-- WHAT YOU HAVE TO DO --
Please keep to the lines below from the one with "model_3_9_11 | r2_test: 0.923 -> 0.920" through the one with "model_3_9_22 | Calc: 1.040 -> 1.041", and restate them word for word, ends included.

>>>

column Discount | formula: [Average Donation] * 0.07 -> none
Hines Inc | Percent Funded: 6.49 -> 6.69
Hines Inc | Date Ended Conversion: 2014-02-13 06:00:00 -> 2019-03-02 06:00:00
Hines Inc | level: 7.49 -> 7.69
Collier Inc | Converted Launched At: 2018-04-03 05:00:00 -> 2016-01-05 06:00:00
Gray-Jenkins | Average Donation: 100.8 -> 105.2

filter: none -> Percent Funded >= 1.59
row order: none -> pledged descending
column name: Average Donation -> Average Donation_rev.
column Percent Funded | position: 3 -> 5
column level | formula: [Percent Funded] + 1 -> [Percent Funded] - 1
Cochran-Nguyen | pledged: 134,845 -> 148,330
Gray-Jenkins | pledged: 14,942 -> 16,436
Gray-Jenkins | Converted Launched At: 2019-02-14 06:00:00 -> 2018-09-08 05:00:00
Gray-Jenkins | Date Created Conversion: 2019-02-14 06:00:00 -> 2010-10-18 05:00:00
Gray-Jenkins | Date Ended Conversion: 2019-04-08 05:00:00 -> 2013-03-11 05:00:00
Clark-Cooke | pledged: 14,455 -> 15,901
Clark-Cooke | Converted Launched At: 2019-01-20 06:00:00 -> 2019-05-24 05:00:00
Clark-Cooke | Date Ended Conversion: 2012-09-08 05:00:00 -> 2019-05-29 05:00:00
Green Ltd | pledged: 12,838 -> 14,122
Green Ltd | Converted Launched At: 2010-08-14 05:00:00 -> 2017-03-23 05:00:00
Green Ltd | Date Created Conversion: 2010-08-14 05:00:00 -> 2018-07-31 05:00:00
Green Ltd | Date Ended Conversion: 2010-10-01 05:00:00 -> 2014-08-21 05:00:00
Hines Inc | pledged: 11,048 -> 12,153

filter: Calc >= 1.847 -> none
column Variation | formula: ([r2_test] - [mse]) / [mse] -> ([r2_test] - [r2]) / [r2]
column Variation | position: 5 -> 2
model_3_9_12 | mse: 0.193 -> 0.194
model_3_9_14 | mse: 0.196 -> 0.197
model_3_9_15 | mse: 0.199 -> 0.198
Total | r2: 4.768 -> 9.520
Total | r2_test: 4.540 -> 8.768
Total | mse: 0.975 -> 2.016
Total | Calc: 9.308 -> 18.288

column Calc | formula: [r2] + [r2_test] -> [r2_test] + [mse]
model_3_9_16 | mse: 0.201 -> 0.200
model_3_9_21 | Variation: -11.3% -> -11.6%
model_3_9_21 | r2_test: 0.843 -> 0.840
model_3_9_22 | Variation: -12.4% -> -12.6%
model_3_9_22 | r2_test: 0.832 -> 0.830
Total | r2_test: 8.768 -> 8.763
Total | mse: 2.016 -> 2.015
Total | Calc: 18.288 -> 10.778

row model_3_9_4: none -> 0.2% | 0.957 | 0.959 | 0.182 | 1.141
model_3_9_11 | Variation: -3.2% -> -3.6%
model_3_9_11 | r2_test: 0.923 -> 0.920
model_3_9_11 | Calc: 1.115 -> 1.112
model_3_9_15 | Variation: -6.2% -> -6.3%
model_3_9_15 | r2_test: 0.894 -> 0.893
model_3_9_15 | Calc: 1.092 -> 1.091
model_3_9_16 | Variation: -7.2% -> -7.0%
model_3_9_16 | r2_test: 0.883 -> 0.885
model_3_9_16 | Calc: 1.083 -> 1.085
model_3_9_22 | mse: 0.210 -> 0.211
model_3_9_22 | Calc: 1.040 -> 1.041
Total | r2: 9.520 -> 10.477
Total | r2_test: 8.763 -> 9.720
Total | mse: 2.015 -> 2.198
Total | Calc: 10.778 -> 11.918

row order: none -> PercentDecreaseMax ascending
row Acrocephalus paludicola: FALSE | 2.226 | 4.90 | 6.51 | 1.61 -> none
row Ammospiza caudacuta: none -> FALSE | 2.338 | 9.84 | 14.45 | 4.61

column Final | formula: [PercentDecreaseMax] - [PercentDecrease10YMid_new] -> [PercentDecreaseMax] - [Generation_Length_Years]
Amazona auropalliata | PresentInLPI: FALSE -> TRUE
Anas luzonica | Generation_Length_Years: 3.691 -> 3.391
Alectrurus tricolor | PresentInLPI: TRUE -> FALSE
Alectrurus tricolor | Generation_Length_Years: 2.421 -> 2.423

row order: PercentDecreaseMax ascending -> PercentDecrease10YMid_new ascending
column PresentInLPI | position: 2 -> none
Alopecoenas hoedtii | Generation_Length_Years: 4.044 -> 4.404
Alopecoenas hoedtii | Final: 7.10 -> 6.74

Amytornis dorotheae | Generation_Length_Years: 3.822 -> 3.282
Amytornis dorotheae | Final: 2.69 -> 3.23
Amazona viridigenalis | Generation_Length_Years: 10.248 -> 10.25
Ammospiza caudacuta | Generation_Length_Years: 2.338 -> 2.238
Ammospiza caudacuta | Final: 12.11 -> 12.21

<<<

-- REPLY TO THE TASK --
model_3_9_11 | r2_test: 0.923 -> 0.920
model_3_9_11 | Calc: 1.115 -> 1.112
model_3_9_15 | Variation: -6.2% -> -6.3%
model_3_9_15 | r2_test: 0.894 -> 0.893
model_3_9_15 | Calc: 1.092 -> 1.091
model_3_9_16 | Variation: -7.2% -> -7.0%
model_3_9_16 | r2_test: 0.883 -> 0.885
model_3_9_16 | Calc: 1.083 -> 1.085
model_3_9_22 | mse: 0.210 -> 0.211
model_3_9_22 | Calc: 1.040 -> 1.041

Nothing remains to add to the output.